Below from Natural England website. Natural England was formed by bringing together English Nature,Countryside Agency and the Rural Development Service.

From Natural England:

Biodiversity is the variety of life on the planet. This includes the plant and animal species that make up our wildlife - and the places or habitats in which they live. Natural England is responsible for ensuring that England's rich biodiversity is protected and improved.
The UK is one of 188 Parties to the Convention on Biological Diversity which was adopted at the Rio Earth Summit in 1992. This Convention has three main objectives: the conservation of biodiversity; the sustainable use of biodiversity; and the sharing of benefits from the use of genetic resources. In the UK this commitment led to the launch of the UK Biodiversity Action Plan(BAP) in 1994.
The Plan’s overall goal is to conserve and enhance biodiversity within the UK and to contribute to efforts to conserve global biodiversity. The UK BAP targets the recovery of some of our most threatened species and habitats in the terrestrial, freshwater and marine environments. For each priority species and habitat, an action plan describes the current status and threats, and sets out an action programme for achieving 10-15 year objectives and targets.
These action plans, and the UK BAP process as a whole, represent a consensus of Government, the statutory and voluntary conservation sectors, land owners and managers. They give us the best opportunity to date of reversing the major declines in the populations, range and quality of the UK’s biodiversity resource.
Each of the four countries of the UK has subsequently produced country strategies for biodiversity. The England Biodiversity Strategy was published in 2003; it identified new approaches and partnerships across sectors as being essential for achieving the conservation of biodiversity.
At theGothenburg Summit in 2001 the EU committed itself to the objective of halting the rate of biodiversity loss, with the aim of achieving this by 2010. At the World Summit on Sustainable Development in 2002, Heads of Government committed themselves to achieving a significant reduction in the rate of biodiversity loss by 2010. These, and other, multilateral environmental agreements cover the UK’s action to conserve biodiversity both globally and within the UK.
Species Recovery Programme
Natural England’s Species Recovery Programme seeks to reverse the declines in England’s animals, plants and fungi. The programme recognises that current habitat-based management approaches are often not enough to prevent extinctions and restore species populations to a point where they are secure. Instead, targeted action is often required. This may include a dedicated research programme to understand why a species is declining and what its habitat needs are; a period of trial management to assess how best to reverse the decline (possibly requiring reintroductions); and a period of recovery management to increase population sizes. Natural England is involved in all stages of this recovery process.
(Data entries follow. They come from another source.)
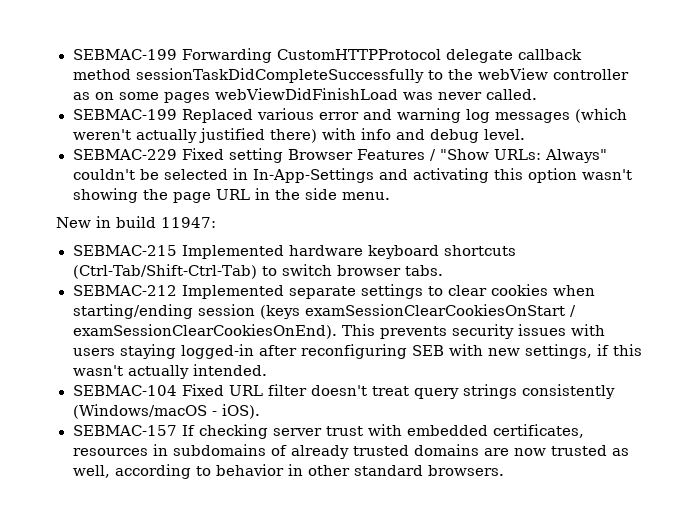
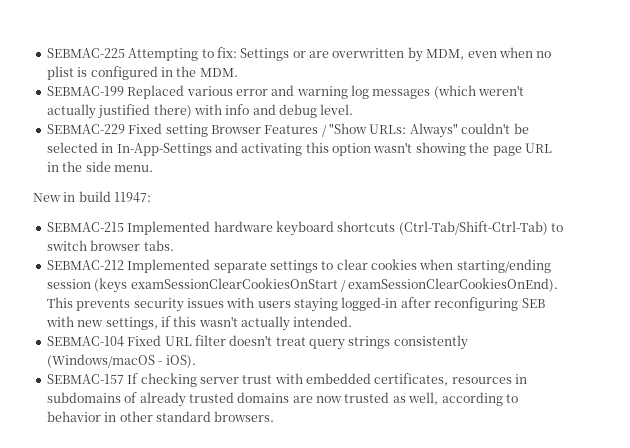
[72,48,582,63] [72,68,630,83] [72,88,537,103] SEBMAC-199 Forwarding CustomHTTPProtocol delegate callback method sessionTaskDidCompleteSuccessfully to the webView controller as on some pages webViewDidFinishLoad was never called. -> [46,47,552,62] [46,66,238,80] SEBMAC-225 Attempting to fix: Settings or are overwritten by MDM, even when no plist is configured in the MDM.

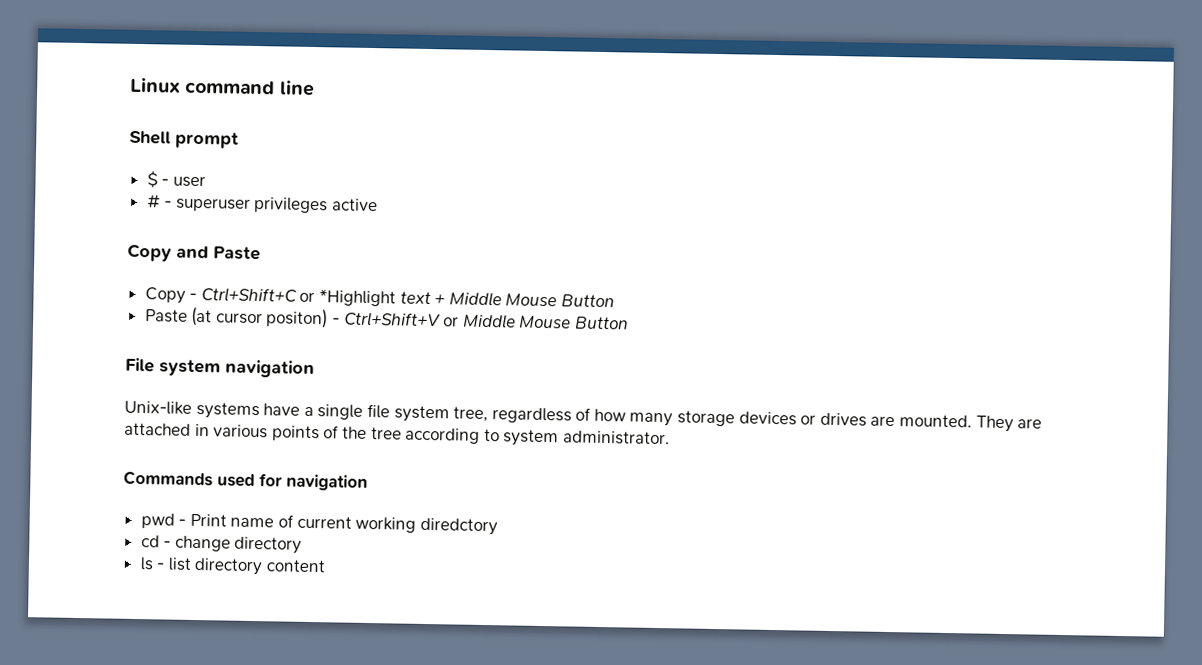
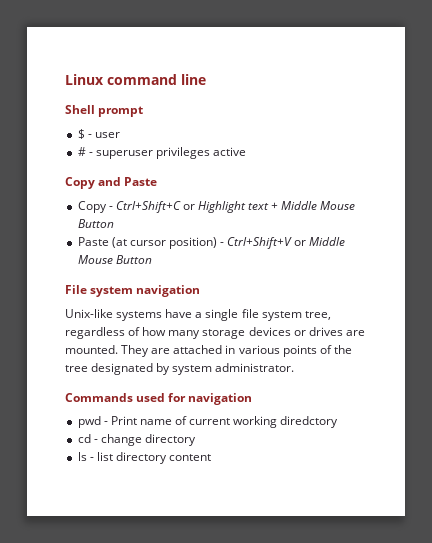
[319,289,397,307] *Highlight -> [198,201,247,213] Highlight
[266,308,329,329] positon) -> [168,237,217,249] position)
[405,427,500,444] according to -> [91,363,171,375] designated by

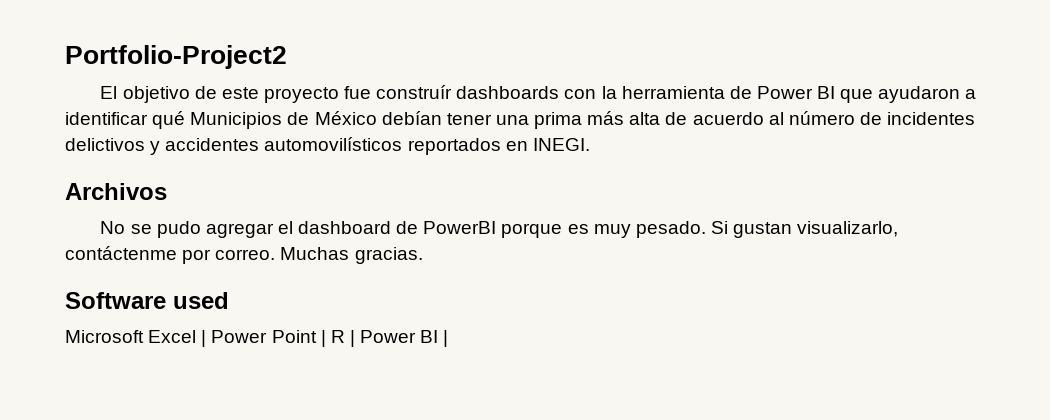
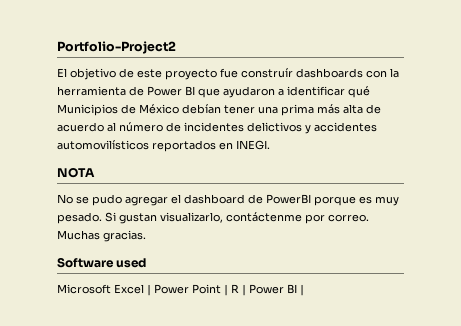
[65,183,167,200] Archivos -> [57,167,95,178] NOTA

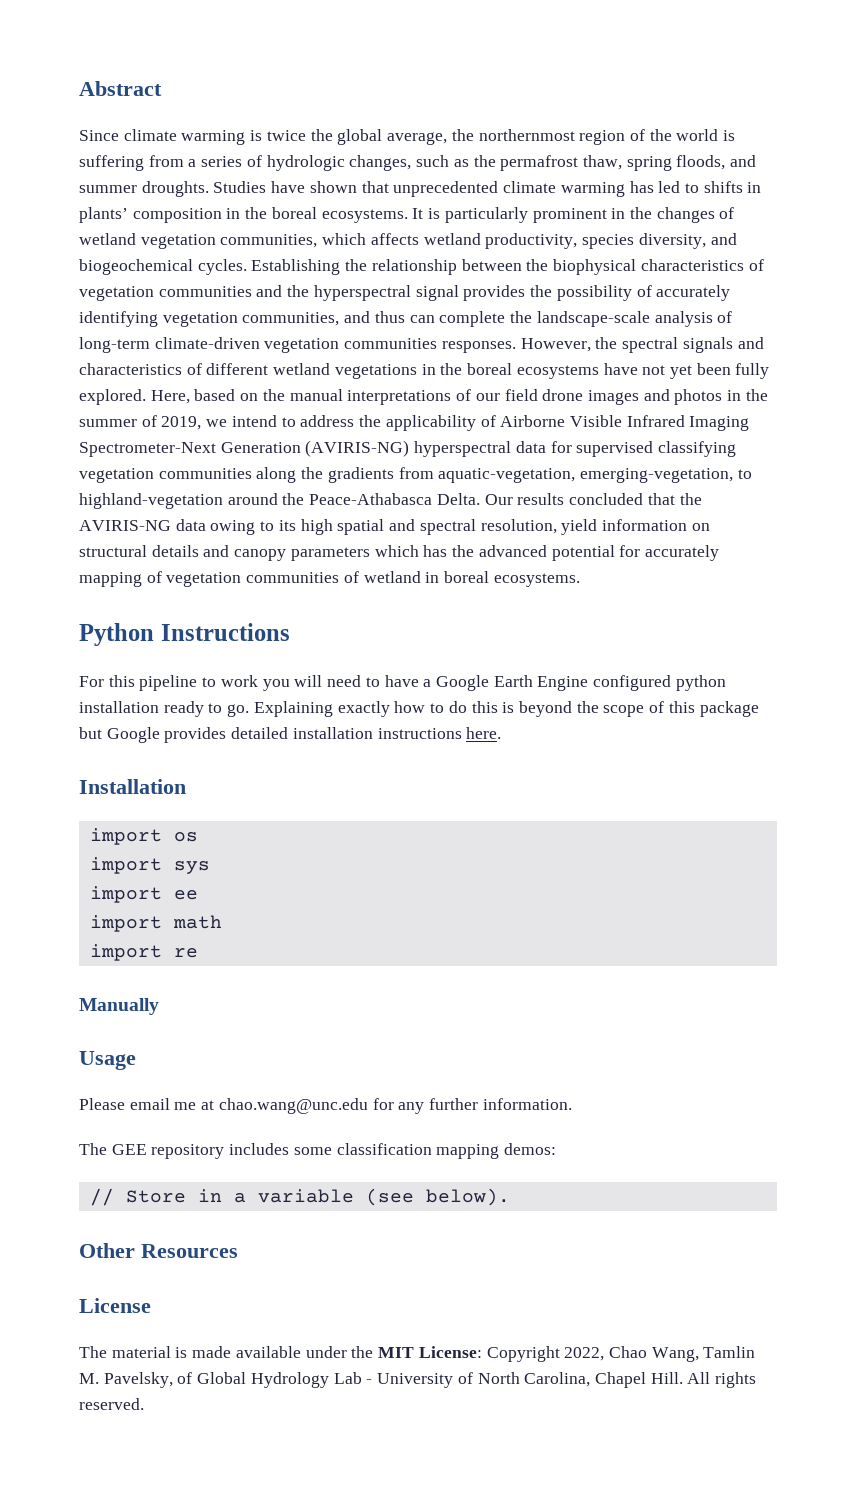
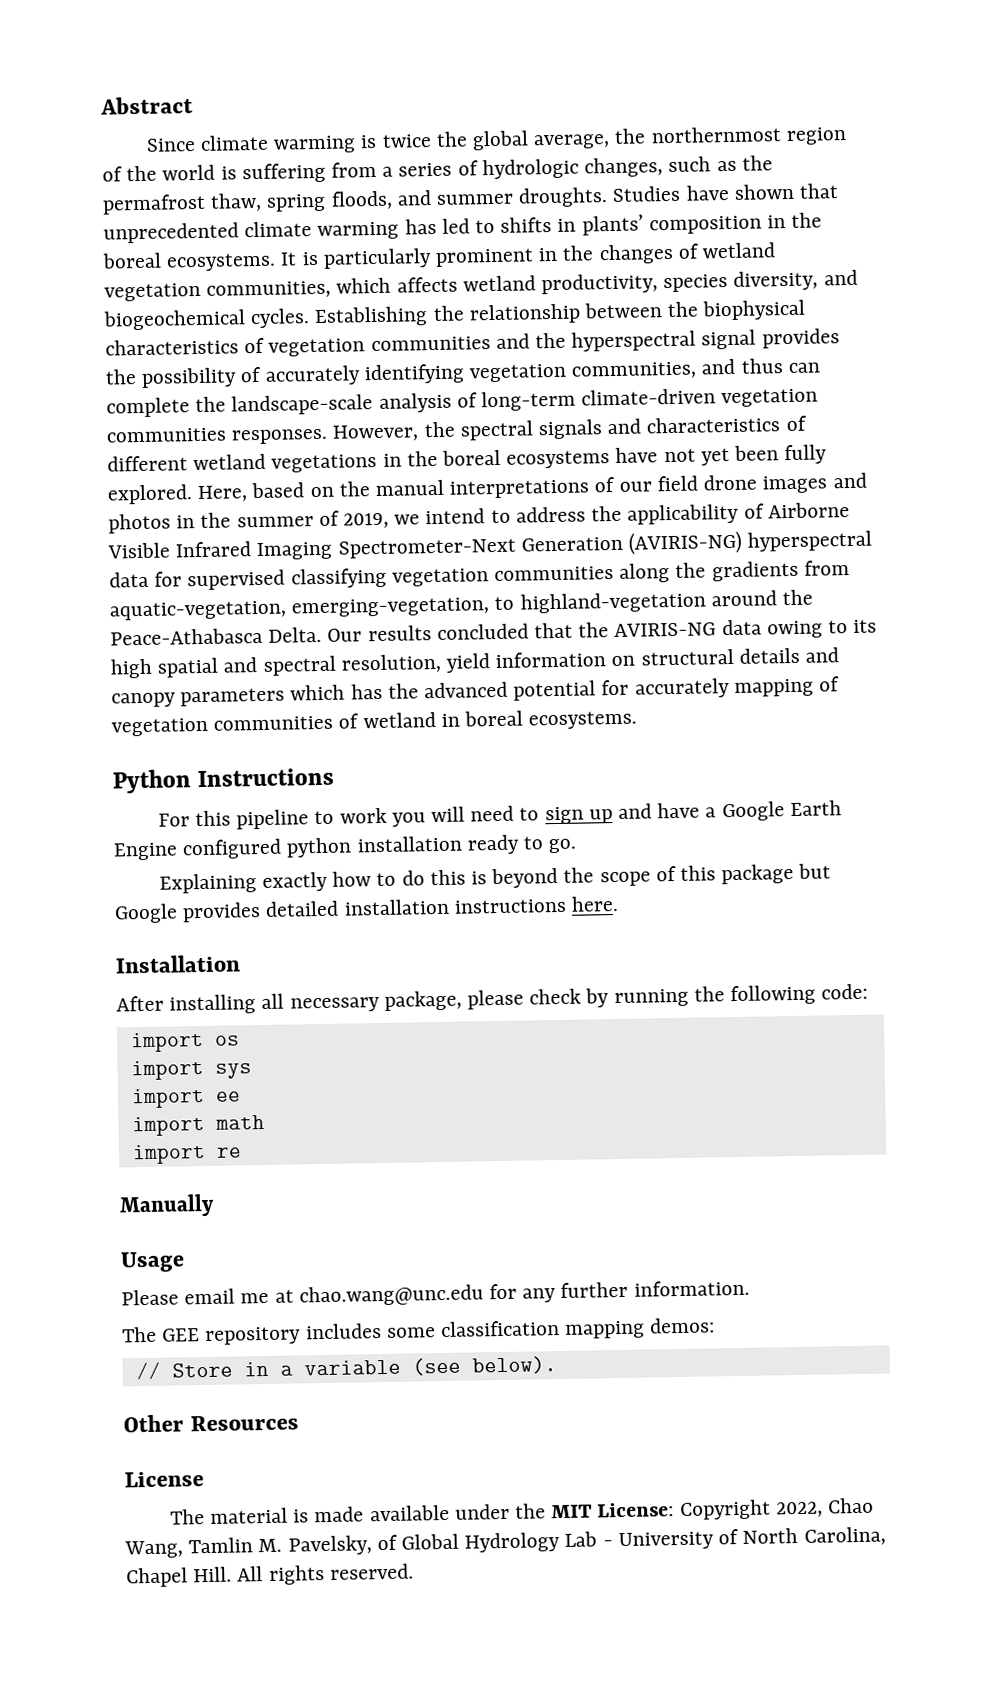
(380, 682) none -> [544,803,653,825] sign up and
(250, 710) none -> (578, 846) //
(186, 786) none -> [116,983,869,1015] // After installing all necessary package, please check by running the following code:

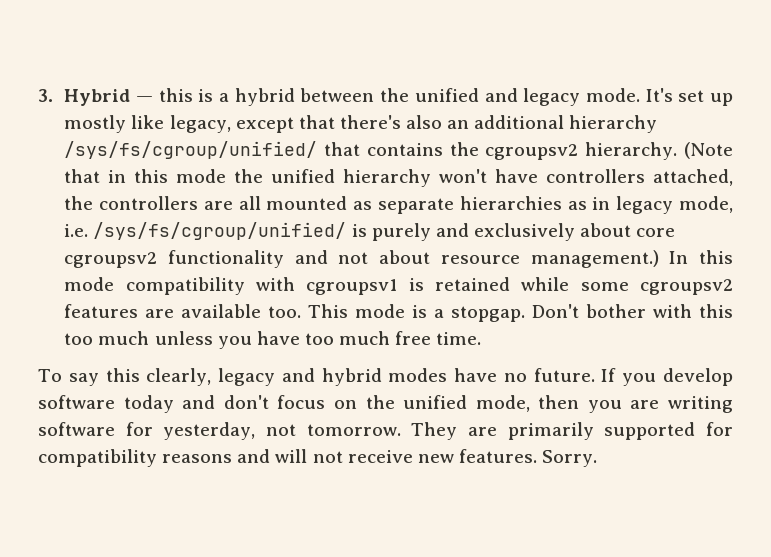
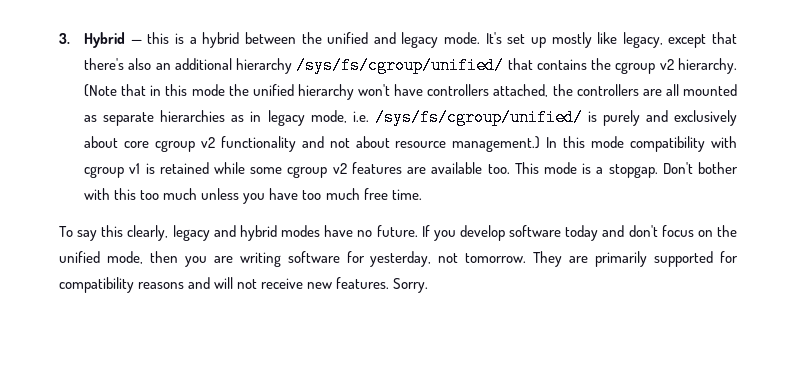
[485,144,579,160] cgroupsv2 -> [615,59,674,74] cgroup v2
[64,252,158,268] cgroupsv2 -> [154,137,215,152] cgroup v2
[306,279,398,295] cgroupsv1 -> [84,163,141,178] cgroup v1
[640,279,734,295] cgroupsv2 -> [287,163,347,178] cgroup v2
Most of the species selected for our Species Recovery Programme are UK Biodiversity Action Plan priority species. We work in partnership with government, voluntary conservation organisations, land owners and business to deliver the targets for these species. Whenever possible, we also try to involve the public so that the enriched natural environments achieved by the Programme are enjoyed by all.
Biodiversity duty guidance
The aim of the biodiversity duty is to raise the profile of biodiversity in England and Wales, eventually to a point where biodiversity issues become second nature to everyone making decisions in the public sector.
All public authorities are affected, including over 900 public bodies local authorities, fire, police and health bodies, museums and transport authorities.
In recognition of the key role local authorities play with regard to conserving and enhancing biodiversity, Defra has produced two sets of guidance.